The appellant sought review of the Examiner’s rejection of claims as indefinite under 35 USC § 112, second paragraph, and as unpatentable under 35 USC § 103(a), based on a “configured to” limitation in the claims. The PTAB has designated the portion of the decision directed to the analysis of the rejection under § 112 as precedential.

The PTAB first explained the process of applying § 112 during examination of a patent application—a process that includes determining the scope of the claims, applying the broadest reasonable interpretation standard. Proceeding to discuss indefiniteness, the PTAB applied the approach approved by the US Court of Appeals for the Federal Circuit in In re Packard, in which a “claim is indefinite when it contains words or phrases whose meaning is unclear.” The PTAB noted that “claims are required to be cast in clear—as opposed to ambiguous, vague, indefinite—terms” and explained that the “broadest reasonable interpretation standard differs from the claim interpretation standard used during patent litigation in the federal courts.” The PTAB also noted, however, that the “Supreme Court has recognized ‘a degree of inconsistency in the standards used between the courts and the agency’ in claim interpretation,” and the “Court approved of the distinction, explaining that ‘construing a patent claim according to its broadest reasonable construction helps to protect the public.’”

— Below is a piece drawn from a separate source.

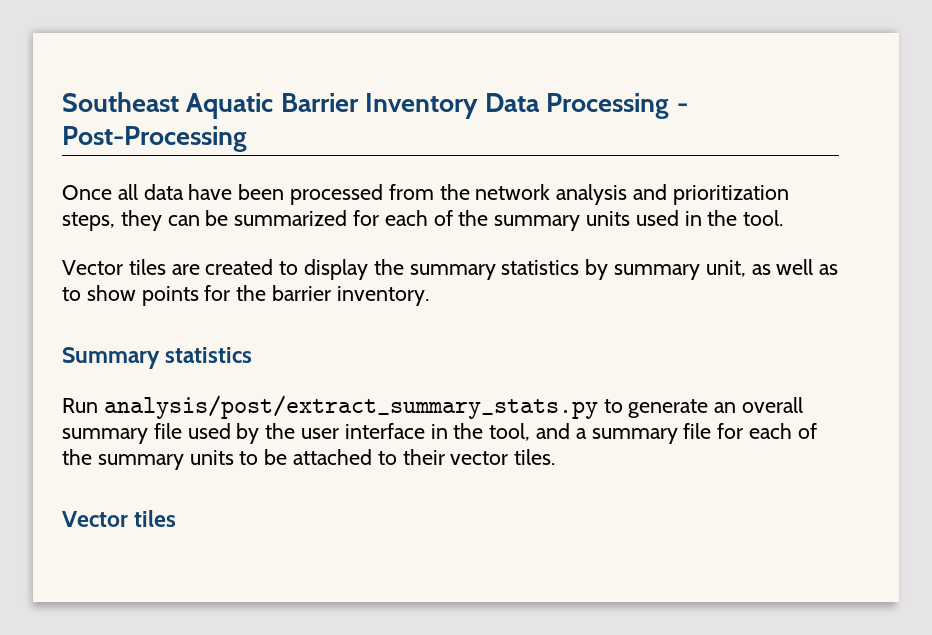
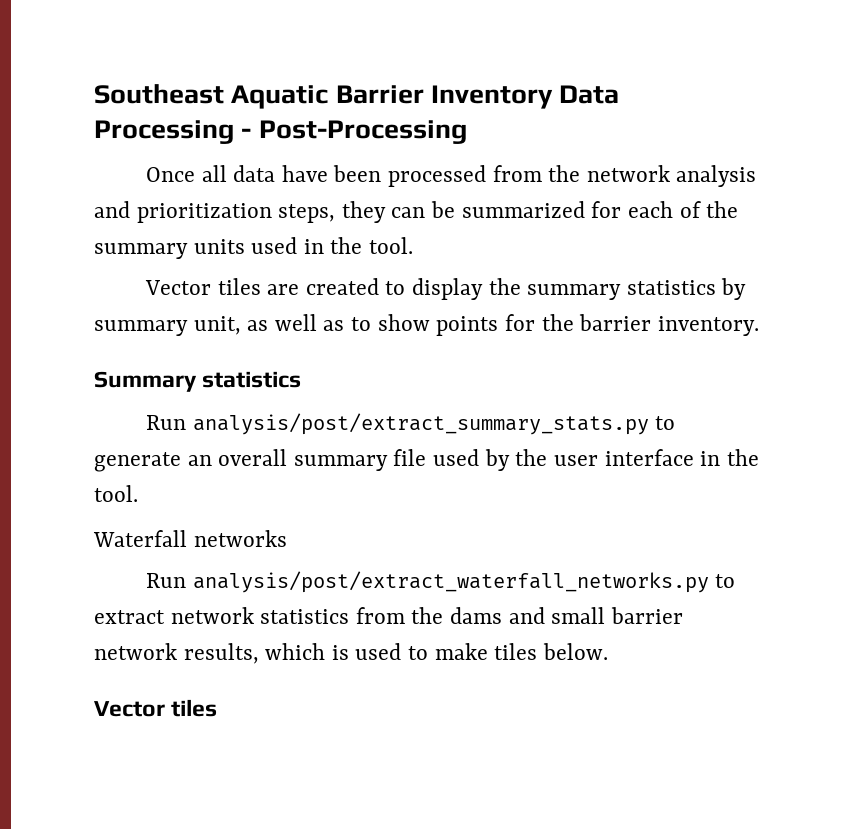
[489,423,817,444] [62,449,556,470] tool, and a summary file for each of the summary units to be attached to their vector tiles. -> [94,485,138,502] [93,530,287,547] [145,571,736,593] [94,607,683,624] [94,643,608,664] tool. // Waterfall networks // Run analysis/post/extract_waterfall_networks.py to extract network statistics from the dams and small barrier network results, which is used to make tiles below.

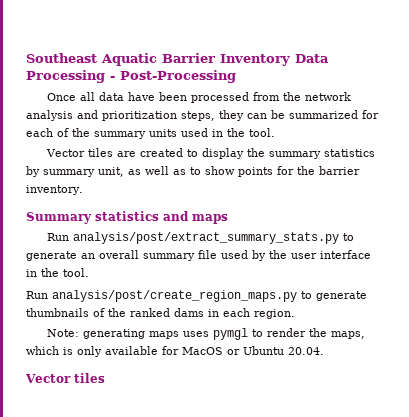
(302, 379) none -> [163,211,228,224] and maps
[93,530,287,547] [145,571,736,593] [94,607,683,624] [94,643,608,664] Waterfall networks // Run analysis/post/extract_waterfall_networks.py to extract network statistics from the dams and small barrier network results, which is used to make tiles below. -> [26,290,367,302] [26,308,295,319] [47,328,366,340] [26,346,324,357] Run analysis/post/create_region_maps.py to generate thumbnails of the ranked dams in each region. // Note: generating maps uses pymgl to render the maps, which is only available for MacOS or Ubuntu 20.04.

Thus, the PTO’s “application of the broadest reasonable interpretation for pending claims and its employment of an interactive process for resolving ambiguities during prosecution results in . . . a lower threshold for ambiguity than a court’s.”

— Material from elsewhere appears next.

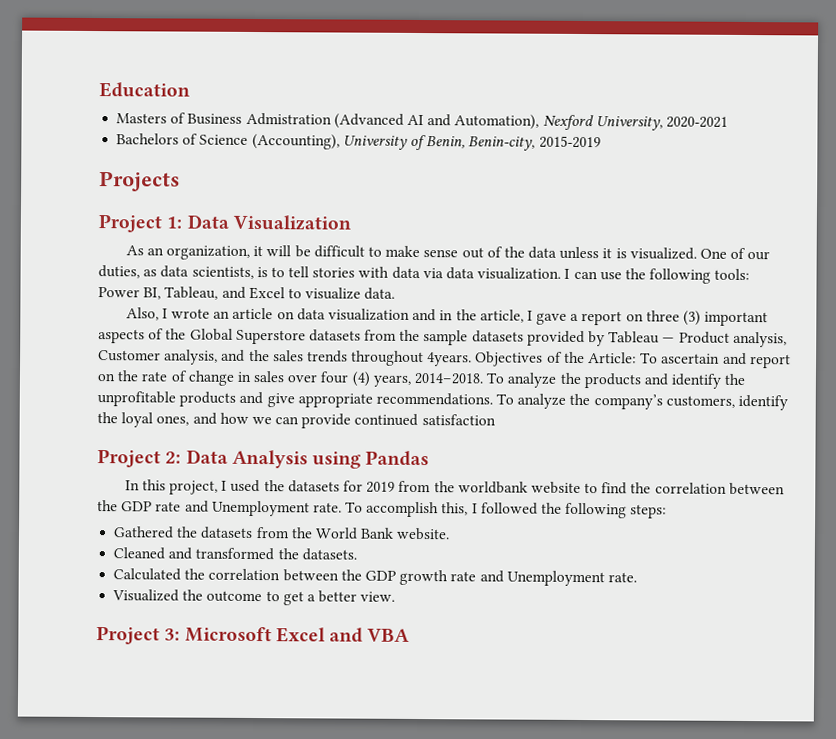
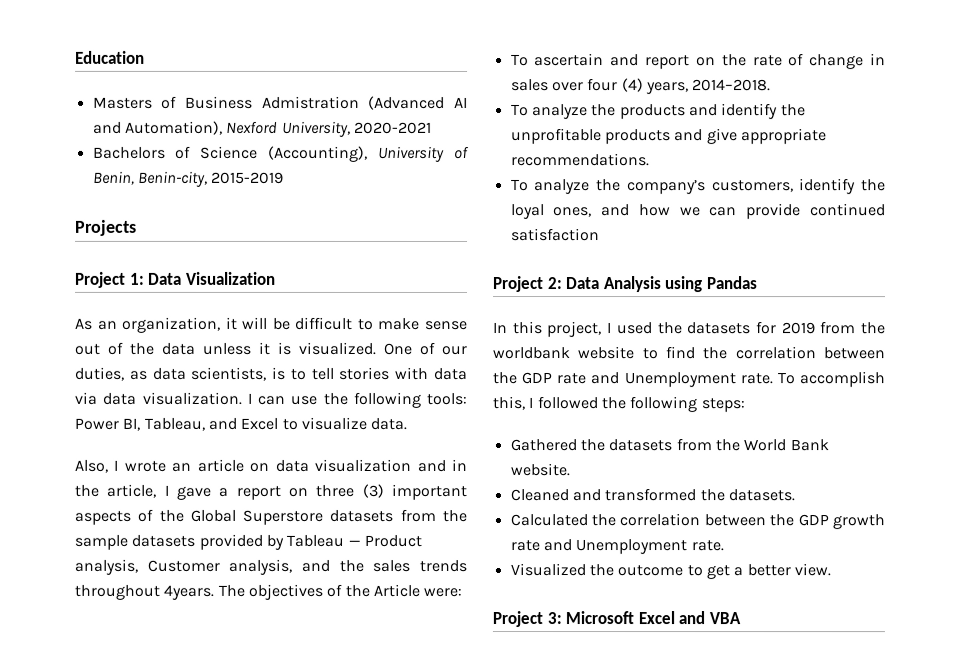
[475,351,638,367] Objectives of the Article: -> [217,583,463,600] The objectives of the Article were: //
(484, 378) none -> (772, 85) //
(493, 399) none -> (650, 160) //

The PTAB noted that the Supreme Court’s approach to assessing indefiniteness, detailed in its 2014 decision in Nautilus v. Biosig Instruments (IP Update, Vol. 17, No. 6), requires that a “patent’s claims, viewed in light of the specification and prosecution history, inform those skilled in the art about the scope of the invention with reasonable certainty.” The PTAB explained that when an issued patent is under review by a court, “simple amendments are impossible, the full prosecution record is available, and courts endeavor to adopt saving constructions.” However, the PTAB noted the PTO’s participation in the Nautilus case and its position that was not “intended to overturn the PTO’s longstanding practice,” concluding that Nautilus does not “mandate a change in the Office’s approach to indefiniteness in patent-examination matters in which . . . the claims are interpreted under the broadest reasonable interpretation standard.”

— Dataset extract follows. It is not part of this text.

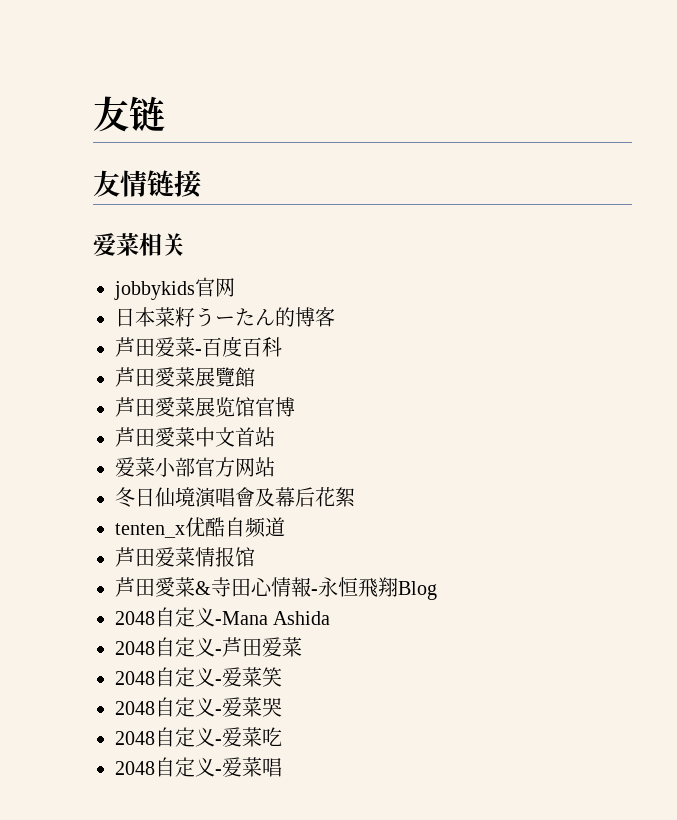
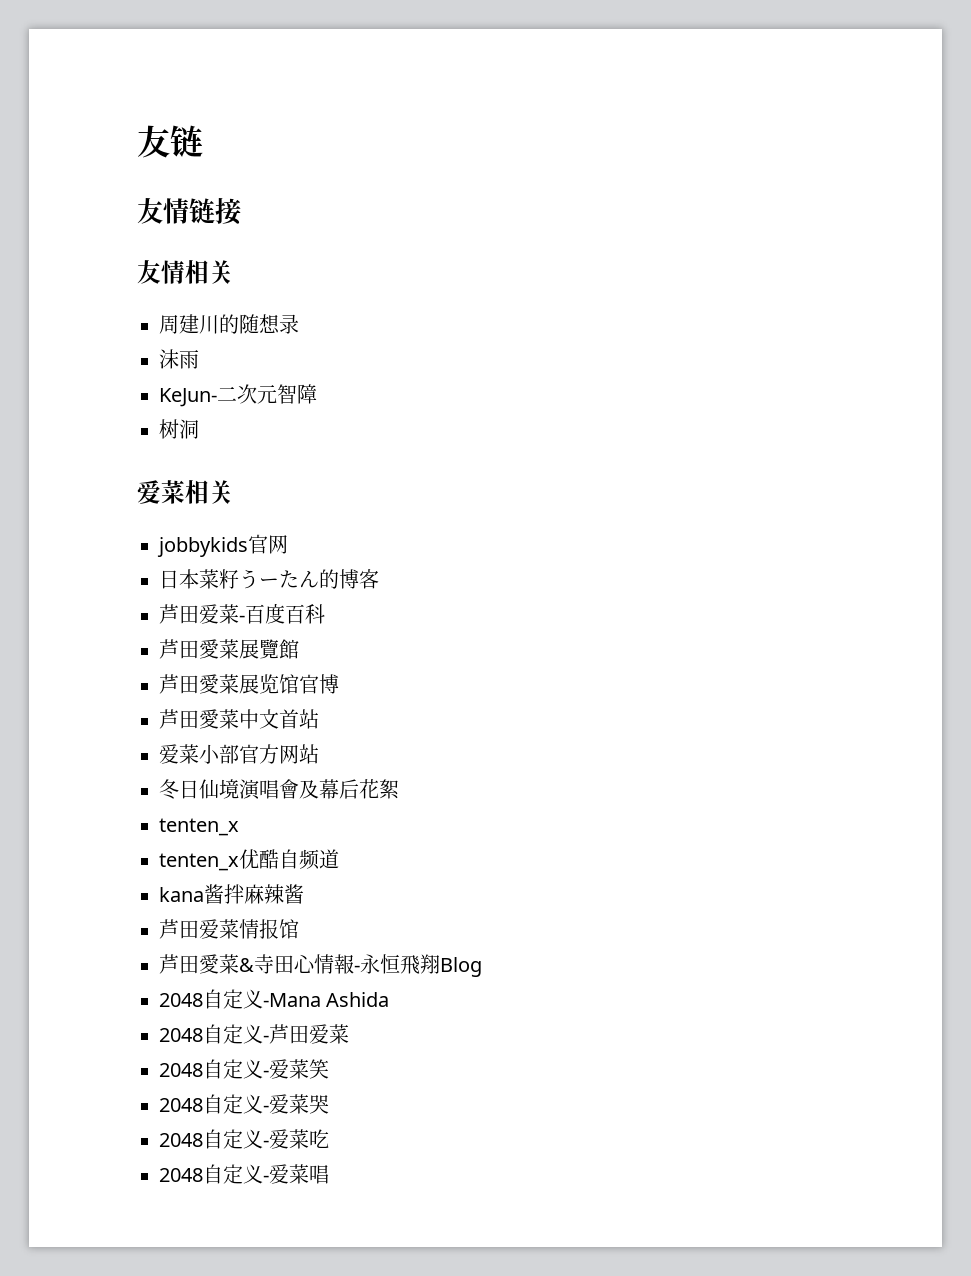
(201, 184) none -> [137,260,233,284] [159,314,299,334] [159,349,199,369] [159,384,317,407] [159,419,199,439] // 友情相关 // 周建川的随想录 // 沫雨 // KeJun-二次元智障 // 树洞
(185, 530) none -> [159,853,239,871] // tenten_x
(285, 527) none -> [159,884,304,904] // kana酱拌麻辣酱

Applying the Packard standard to the claims rejected under § 112 as indefinite, the PTAB agreed with the Examiner that the “configured to” limitation in question was “vague and unclear, and that a person having ordinary skill in the art would not be able to discern the metes and bounds of the claimed invention in light of this claim language.” Accordingly, the PTAB affirmed the rejection of the claims as indefinite.

Practice Note: Applicants should take advantage of the interactive process with an examiner during patent prosecution to resolve potential ambiguities of a claim while capturing as much claim breadth as the PTO will allow.